Exercise aim →
This exercise asks for a copy of each line in the records below with the word "programming" in it.
[Opening Data for the task section]
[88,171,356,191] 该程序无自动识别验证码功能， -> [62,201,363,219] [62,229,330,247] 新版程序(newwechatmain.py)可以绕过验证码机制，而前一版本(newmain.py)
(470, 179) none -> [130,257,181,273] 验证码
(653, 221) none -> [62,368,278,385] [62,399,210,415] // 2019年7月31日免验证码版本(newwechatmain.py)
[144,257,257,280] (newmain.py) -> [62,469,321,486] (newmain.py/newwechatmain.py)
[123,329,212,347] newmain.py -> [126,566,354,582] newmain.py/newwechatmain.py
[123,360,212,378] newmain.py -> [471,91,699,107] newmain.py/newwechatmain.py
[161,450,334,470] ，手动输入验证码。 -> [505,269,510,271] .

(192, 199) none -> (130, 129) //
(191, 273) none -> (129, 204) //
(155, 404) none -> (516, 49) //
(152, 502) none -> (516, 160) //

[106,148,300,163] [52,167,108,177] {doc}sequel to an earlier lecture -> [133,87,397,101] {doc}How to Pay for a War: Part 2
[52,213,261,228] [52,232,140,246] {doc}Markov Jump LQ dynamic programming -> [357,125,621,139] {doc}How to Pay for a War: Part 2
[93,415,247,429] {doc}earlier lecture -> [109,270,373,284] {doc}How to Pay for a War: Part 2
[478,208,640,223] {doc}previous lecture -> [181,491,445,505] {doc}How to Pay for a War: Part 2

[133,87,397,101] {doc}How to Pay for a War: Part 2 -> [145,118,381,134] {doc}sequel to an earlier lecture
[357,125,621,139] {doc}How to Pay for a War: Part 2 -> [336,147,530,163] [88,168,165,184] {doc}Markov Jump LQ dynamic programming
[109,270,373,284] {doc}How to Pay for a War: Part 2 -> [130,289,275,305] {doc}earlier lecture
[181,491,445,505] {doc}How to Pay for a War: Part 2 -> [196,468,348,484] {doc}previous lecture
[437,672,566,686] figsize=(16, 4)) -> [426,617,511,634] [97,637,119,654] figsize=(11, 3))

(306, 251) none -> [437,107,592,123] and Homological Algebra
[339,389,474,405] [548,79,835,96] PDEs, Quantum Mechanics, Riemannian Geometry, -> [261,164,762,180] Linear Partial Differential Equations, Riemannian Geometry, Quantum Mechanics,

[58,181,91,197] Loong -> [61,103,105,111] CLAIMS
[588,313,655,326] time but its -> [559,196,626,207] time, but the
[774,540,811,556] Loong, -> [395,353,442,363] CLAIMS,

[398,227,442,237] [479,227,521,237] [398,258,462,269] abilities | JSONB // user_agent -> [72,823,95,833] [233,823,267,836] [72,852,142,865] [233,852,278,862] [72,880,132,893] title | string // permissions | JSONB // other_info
[Closing Data for the task section]
Expected answer →
[52,213,261,228] [52,232,140,246] {doc}Markov Jump LQ dynamic programming -> [357,125,621,139] {doc}How to Pay for a War: Part 2
[357,125,621,139] {doc}How to Pay for a War: Part 2 -> [336,147,530,163] [88,168,165,184] {doc}Markov Jump LQ dynamic programming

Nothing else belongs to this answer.